The LeBoeuf lab has performed a large-scale sampling experiment of social fluids from 4 different ant species grown in lab, and multiple castes/fluid localizations within a species. We have run LC-MS/MS-based untargeted metabolomics analyses on these samples and acquired mass spectra, containing >1500 unique peaks. The identity of >90% peaks, however, is ambiguous and needs further investigation. We are looking for a student to analyze these metabolomics datasets, and, coupled with genomic analyses, help us to suggest the origin of secondary metabolites (ant- or microbe-produced, or food-borne) in different ant social fluids.

We will use mzMine3 (Heuckeroth et al. 2024 Nat Protoc) and other well-established mass spectrometry analysis tools to reannotate peaks from the raw mass spectra, and assess the diversity of fluid metabolites at different granularity (from functional classes towards individual compounds). For mapping the origin of these metabolites, we will use various genome annotation tools to locate enzymes and/or biosynthetic gene clusters.
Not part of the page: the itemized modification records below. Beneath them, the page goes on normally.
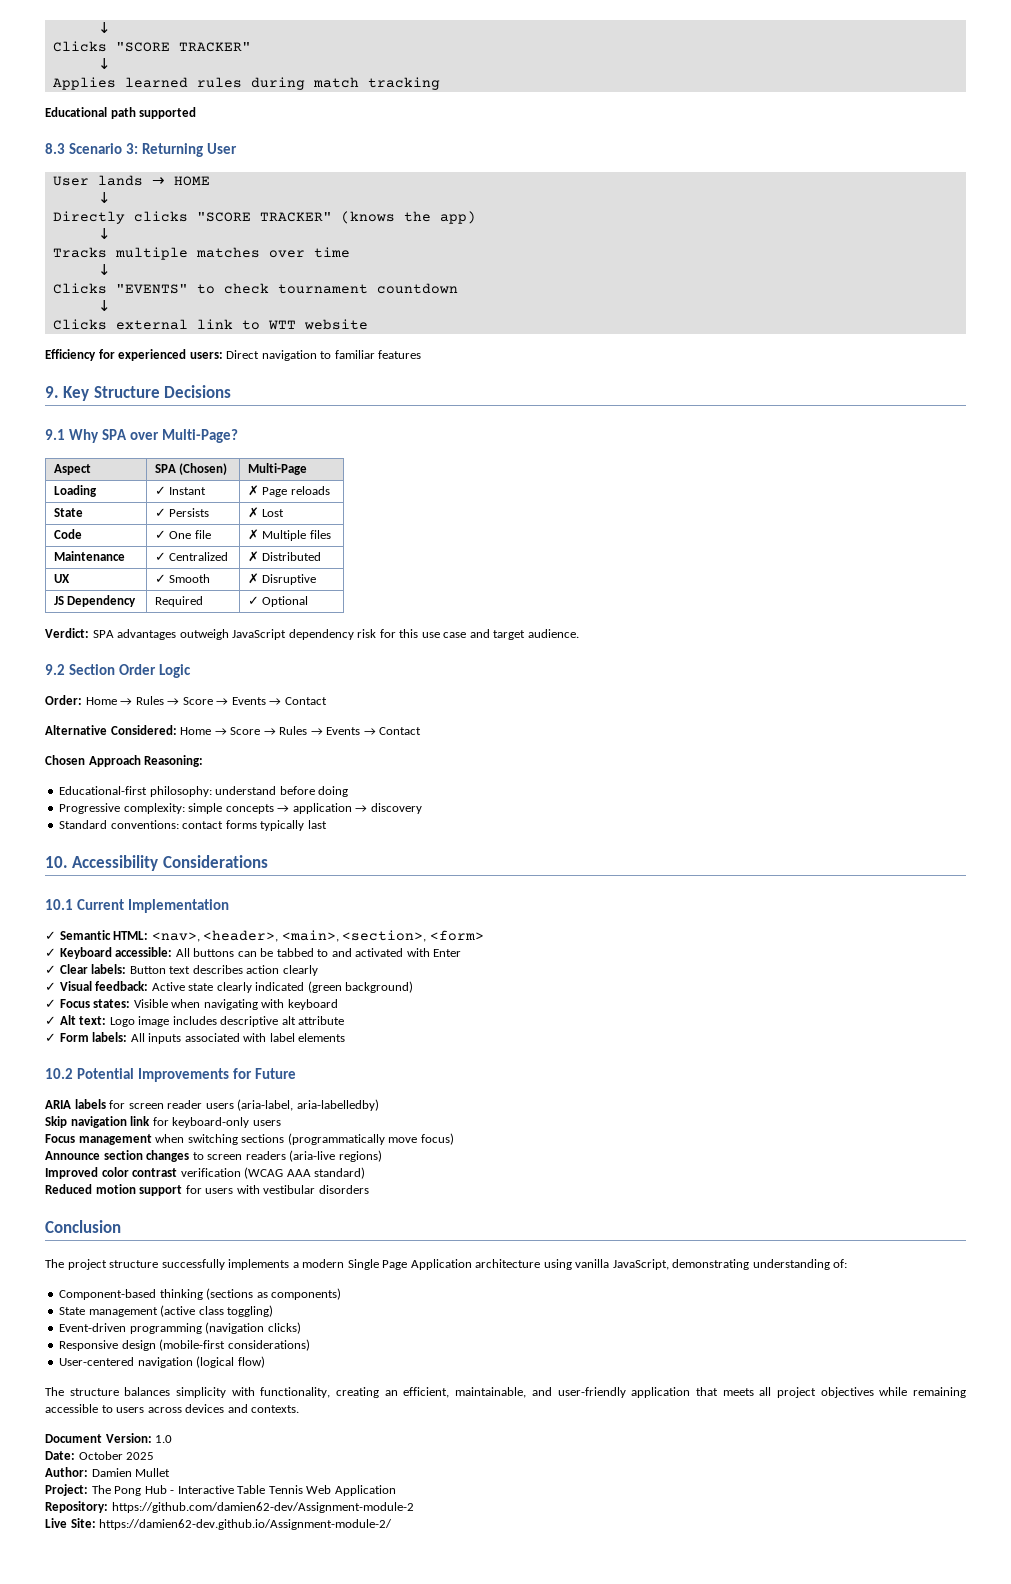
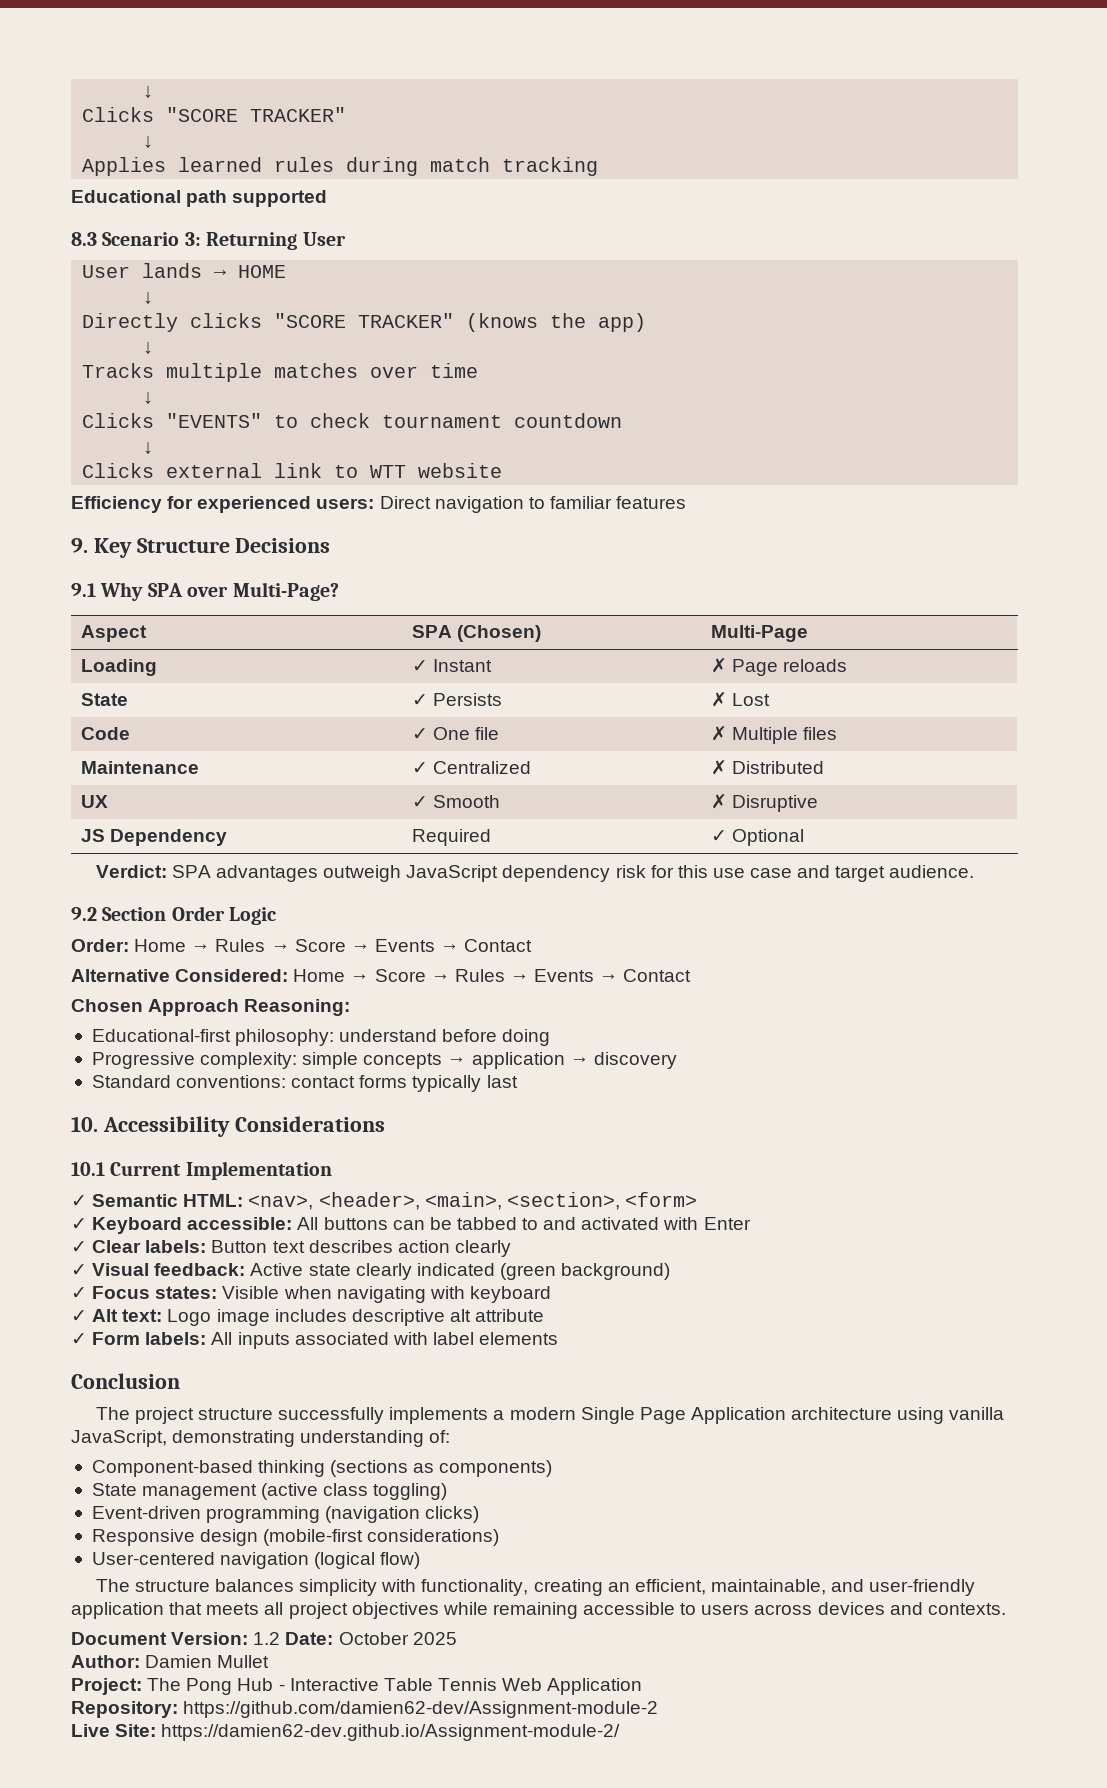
- 10.2 Potential Improvements for Future
- ARIA labels for screen reader users (aria-label, aria-labelledby)
- Skip navigation link for keyboard-only users
- Focus management when switching sections (programmatically move focus)
- Announce section changes to screen readers (aria-live regions)
- Improved color contrast verification (WCAG AAA standard)
- Reduced motion support for users with vestibular disorders
- Document Version: 1.0
- Date: October 2025
+ Document Version: 1.2 Date: October 2025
We expect you to do scripting in either Python/R/MATLAB; basic knowledge of bash scripting is an advantage. A background in molecular biosciences is desired, but strongly interested applicants from other backgrounds should apply as well. We offer you a challenge to analyze -omics datasets from unique biological sources, and to join an exciting interdisciplinary project where you will join a diverse team of ecologists, molecular zoologists, and systems biologists.

Correlating genetic and functional variability of enzymes with thermodynamics

MSc Minor/Major, 24-36 EC | both on-site and remote | availability: ASAP

Supervisors: Pranas Grigaitis, Frank Bruggeman

Most biochemical processes require protein catalysts – enzymes – to proceed at rates which can sustain life. The catalysis function of these proteins has evolved under (and is still subject to) natural selection as different variants of the enzymes emerge through genetic mutations. Mutations can bring both innovations (improved or novel function) and detrimental damage (loss of function) to the enzymes and thus directly influence cell fitness. We would like to test the hypothesis whether the genes, encoding enzymes which catalyze reactions close to thermodynamic equilibrium (small |ΔG| values) are less prone to accumulate mutations in selected microbial species.

In this project, we want to correlate the functional information of enzymes with their mutational patterns at different levels (gene, transcript, protein) and expression of these enzymes. We have previously developed a routine to compute ΔG values for all known enzyme-catalyzed metabolic reactions from the genome-scale metabolic models. We will collect and use the set of gene-, transcript-, and protein sequences of sequenced microbial isolates and absolute proteome quantification data for reference strains to correlate sequence variability and enzyme expression levels with the thermodynamic parameters.

We expect you to be experienced in Python scripting and dedicated data handling libraries (pandas, numpy, scipy). Good understanding of core statistical analyses will be needed for analyzing data. Previous experience with setting up command-line bioinformatics routines is an advantage. We offer you an opportunity to gain experience in handling large-scale datasets, and learn how to setup and run complex, multi-step bioinformatics pipelines.